Among his favorite accomplishments is landing LifeBridge on the Fortune 100 list of Best Places to Work. Another came a few weeks ago at a dinner honoring 90 high-dollar donors to his health system, when a neurologist explained to the crowd that both of LifeBridge’s acute-care hospitals earned the American Heart Association’s Gold Heart Plus Award.

“Do you know how important this is?” the doctor said.

“It was very validating,” Meltzer recalled.

Yet another source of pride is his family – the youngster in the back seat of the station wagon is now a corporate lawyer who does pro bono work on human rights cases. And his daughter is going into her senior year at Hofstra University working toward a degree in community health.

“She wants to do global health,” he said, excited that a Meltzer may yet become a world-saver.
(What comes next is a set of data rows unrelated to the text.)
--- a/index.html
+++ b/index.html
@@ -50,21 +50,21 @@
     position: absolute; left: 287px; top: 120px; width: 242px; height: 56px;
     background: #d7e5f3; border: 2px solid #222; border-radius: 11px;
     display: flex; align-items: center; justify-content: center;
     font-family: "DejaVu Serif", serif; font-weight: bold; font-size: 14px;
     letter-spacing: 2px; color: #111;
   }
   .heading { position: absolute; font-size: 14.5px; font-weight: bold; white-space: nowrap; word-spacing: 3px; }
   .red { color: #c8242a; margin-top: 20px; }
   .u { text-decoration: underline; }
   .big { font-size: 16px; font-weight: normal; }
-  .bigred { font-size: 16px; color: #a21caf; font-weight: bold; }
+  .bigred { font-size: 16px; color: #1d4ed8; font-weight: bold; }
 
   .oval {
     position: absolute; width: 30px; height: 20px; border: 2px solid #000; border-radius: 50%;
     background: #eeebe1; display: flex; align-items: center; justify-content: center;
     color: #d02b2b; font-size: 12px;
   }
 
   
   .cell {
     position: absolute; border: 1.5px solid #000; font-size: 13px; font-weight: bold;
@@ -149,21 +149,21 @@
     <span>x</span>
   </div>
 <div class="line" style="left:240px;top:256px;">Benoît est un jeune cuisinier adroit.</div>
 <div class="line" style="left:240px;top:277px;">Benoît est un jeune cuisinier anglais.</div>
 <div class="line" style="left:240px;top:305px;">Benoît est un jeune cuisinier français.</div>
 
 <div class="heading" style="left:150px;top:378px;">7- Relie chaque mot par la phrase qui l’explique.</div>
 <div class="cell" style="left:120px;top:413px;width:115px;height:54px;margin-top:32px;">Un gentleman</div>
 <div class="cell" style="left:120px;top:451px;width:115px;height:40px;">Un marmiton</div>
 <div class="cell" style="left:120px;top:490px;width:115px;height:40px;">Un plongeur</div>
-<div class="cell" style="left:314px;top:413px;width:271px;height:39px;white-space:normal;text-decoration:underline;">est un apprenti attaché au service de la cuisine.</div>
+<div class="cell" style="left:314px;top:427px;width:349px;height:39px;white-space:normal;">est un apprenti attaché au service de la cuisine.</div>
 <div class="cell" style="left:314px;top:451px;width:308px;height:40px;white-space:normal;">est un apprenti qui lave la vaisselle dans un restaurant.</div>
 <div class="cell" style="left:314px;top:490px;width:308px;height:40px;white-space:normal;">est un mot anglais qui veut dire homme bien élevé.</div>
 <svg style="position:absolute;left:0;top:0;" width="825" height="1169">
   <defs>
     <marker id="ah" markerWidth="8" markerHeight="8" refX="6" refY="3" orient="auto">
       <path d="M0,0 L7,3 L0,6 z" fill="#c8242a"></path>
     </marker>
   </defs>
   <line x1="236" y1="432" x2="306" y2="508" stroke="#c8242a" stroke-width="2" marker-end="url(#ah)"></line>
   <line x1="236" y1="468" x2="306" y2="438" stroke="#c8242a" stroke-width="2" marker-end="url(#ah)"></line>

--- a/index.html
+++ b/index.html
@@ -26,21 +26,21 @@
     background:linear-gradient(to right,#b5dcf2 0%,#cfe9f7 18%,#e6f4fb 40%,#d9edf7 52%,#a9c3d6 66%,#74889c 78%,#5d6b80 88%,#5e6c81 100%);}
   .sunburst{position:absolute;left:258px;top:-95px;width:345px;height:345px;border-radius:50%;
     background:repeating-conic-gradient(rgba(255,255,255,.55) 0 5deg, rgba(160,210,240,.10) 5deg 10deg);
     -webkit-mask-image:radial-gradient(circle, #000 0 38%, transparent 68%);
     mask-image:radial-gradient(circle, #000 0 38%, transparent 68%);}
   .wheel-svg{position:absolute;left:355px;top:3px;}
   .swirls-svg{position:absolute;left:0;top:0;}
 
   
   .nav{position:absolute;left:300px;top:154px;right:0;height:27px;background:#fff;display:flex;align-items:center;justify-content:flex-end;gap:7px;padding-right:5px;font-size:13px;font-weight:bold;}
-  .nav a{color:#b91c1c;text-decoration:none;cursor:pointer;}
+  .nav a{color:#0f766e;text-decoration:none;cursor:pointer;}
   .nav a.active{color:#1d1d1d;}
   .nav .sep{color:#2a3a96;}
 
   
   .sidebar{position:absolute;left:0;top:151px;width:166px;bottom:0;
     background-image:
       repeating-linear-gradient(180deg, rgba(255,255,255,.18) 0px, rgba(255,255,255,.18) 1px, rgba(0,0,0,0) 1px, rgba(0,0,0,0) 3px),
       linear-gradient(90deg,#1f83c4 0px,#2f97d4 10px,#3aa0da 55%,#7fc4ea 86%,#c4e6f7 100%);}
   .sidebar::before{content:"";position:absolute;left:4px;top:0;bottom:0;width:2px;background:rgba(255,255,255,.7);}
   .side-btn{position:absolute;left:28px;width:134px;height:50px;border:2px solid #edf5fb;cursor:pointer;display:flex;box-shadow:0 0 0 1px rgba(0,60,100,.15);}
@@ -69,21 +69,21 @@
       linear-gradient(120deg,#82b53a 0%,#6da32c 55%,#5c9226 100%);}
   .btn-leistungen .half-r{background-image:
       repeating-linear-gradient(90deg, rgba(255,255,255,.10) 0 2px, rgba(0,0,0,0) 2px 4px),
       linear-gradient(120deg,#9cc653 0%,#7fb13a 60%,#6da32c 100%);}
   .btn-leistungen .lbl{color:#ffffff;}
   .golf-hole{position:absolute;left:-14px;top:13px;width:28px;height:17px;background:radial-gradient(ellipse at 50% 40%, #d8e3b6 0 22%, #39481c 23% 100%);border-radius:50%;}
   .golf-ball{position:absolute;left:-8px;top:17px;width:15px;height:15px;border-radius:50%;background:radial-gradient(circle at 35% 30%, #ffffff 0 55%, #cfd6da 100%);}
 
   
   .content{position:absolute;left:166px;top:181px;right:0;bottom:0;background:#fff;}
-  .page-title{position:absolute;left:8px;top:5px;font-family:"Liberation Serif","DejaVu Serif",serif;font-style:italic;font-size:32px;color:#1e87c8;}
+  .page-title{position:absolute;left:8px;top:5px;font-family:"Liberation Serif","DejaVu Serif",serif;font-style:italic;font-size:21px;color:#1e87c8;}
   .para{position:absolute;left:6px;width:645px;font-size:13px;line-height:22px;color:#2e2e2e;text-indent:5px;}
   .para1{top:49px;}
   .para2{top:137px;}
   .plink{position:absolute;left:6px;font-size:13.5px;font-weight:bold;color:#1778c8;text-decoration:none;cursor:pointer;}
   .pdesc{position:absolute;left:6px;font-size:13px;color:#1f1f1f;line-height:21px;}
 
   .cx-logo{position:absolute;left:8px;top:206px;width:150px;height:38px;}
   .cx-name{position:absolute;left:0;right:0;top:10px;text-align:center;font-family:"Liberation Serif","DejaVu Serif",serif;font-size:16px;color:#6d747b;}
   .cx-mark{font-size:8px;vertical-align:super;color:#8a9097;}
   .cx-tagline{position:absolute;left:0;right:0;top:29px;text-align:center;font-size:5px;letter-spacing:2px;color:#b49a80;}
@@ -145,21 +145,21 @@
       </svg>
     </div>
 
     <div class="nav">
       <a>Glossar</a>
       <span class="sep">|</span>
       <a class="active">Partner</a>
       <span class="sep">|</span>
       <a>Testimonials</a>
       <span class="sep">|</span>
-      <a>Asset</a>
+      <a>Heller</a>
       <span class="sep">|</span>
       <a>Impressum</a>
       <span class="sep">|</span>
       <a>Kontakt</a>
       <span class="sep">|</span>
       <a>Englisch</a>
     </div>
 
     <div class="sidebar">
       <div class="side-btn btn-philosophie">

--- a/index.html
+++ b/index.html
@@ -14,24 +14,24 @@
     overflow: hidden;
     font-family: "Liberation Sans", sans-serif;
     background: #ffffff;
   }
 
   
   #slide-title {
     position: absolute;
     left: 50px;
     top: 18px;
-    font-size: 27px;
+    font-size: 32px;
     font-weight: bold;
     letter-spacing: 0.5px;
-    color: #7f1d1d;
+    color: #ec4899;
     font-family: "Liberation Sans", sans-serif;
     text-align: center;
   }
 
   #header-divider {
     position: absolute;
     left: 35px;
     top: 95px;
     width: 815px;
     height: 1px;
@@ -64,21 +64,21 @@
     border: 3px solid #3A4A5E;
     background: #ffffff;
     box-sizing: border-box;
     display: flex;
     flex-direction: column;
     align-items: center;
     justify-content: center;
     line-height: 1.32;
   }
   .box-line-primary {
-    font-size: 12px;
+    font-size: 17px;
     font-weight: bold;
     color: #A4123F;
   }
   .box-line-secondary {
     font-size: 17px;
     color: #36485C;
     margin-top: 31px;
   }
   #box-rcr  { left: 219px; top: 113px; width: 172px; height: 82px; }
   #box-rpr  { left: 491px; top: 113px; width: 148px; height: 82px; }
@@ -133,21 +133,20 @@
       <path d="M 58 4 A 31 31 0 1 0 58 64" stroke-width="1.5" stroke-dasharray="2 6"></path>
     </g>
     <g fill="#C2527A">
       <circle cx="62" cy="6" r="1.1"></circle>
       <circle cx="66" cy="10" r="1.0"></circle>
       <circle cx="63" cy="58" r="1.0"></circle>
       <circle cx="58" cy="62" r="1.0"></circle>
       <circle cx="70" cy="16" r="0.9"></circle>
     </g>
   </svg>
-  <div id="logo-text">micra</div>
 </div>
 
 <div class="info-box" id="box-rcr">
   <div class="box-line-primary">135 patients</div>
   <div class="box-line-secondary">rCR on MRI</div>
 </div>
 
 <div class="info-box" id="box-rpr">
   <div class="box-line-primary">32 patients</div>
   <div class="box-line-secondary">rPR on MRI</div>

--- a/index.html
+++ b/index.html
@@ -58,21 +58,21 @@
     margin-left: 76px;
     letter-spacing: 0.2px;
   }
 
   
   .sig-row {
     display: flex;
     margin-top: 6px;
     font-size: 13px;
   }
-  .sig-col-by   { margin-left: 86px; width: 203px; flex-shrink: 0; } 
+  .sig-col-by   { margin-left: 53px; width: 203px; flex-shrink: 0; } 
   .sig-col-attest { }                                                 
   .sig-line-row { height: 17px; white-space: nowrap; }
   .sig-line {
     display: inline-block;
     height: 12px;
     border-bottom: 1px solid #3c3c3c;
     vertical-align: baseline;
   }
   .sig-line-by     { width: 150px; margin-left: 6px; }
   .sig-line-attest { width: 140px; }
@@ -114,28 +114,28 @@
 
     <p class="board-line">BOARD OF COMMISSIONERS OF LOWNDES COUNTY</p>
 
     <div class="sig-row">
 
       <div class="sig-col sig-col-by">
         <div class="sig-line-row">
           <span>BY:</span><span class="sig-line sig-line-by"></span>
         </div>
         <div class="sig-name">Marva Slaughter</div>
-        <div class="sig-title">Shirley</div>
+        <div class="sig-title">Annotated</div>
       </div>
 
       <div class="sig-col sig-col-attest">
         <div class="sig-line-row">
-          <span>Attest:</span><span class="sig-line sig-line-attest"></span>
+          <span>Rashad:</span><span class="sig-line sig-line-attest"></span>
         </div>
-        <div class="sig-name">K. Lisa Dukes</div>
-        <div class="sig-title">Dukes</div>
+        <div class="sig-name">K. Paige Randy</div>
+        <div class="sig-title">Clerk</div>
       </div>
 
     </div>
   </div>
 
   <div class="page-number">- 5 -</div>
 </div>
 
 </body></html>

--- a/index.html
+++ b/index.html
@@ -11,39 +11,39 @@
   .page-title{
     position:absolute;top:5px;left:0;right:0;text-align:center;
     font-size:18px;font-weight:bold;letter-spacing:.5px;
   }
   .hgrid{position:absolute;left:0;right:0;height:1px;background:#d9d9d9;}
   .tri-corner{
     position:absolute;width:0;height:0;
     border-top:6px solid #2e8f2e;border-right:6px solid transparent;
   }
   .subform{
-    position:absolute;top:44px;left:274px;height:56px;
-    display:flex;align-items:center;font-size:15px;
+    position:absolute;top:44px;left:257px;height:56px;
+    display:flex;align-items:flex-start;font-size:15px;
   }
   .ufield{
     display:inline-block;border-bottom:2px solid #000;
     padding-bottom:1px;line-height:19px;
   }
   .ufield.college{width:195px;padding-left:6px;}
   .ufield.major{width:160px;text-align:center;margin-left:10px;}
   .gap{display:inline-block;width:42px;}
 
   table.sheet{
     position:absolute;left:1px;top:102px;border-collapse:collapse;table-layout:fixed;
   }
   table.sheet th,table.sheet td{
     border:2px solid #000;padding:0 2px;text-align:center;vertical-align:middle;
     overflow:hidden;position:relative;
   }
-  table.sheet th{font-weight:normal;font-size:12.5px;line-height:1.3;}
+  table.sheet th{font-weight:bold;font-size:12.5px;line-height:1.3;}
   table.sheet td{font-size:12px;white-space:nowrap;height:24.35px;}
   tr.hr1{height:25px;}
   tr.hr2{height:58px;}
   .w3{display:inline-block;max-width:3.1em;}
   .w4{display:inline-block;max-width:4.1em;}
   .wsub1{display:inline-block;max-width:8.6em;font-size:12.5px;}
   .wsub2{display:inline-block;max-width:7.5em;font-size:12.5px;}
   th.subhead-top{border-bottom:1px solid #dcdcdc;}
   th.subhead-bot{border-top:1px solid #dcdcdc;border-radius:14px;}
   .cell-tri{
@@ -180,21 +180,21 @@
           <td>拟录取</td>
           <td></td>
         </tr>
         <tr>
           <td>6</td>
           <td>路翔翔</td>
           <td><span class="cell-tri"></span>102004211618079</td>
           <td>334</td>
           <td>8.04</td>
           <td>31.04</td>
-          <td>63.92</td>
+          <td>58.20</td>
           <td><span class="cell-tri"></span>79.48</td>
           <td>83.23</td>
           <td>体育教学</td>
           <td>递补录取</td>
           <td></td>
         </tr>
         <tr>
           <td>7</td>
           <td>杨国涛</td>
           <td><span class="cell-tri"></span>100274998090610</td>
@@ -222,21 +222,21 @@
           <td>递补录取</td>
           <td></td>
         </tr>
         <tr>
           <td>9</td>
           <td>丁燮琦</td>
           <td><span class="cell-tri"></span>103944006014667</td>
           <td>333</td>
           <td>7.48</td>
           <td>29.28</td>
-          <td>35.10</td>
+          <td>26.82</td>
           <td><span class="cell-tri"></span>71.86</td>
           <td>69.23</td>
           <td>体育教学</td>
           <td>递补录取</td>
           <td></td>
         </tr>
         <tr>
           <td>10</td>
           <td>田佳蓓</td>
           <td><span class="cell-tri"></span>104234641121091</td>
His daughter grew up going to AHA events and picked up on the passion. So has Meltzer’s wife, who has chaired Go Red For Women events in Baltimore.

“I’m watching her evolution in the Heart Association,” he said, laughing. “She’s slowly getting sucked in.”

If she needs any inspiration, she’s got a great example at home – a newly minted Gold Heart recipient.

“It’s kind of weird to be getting an award for something you enjoy doing,” he said. “There’s an intrinsic reward I get every day when I help out.”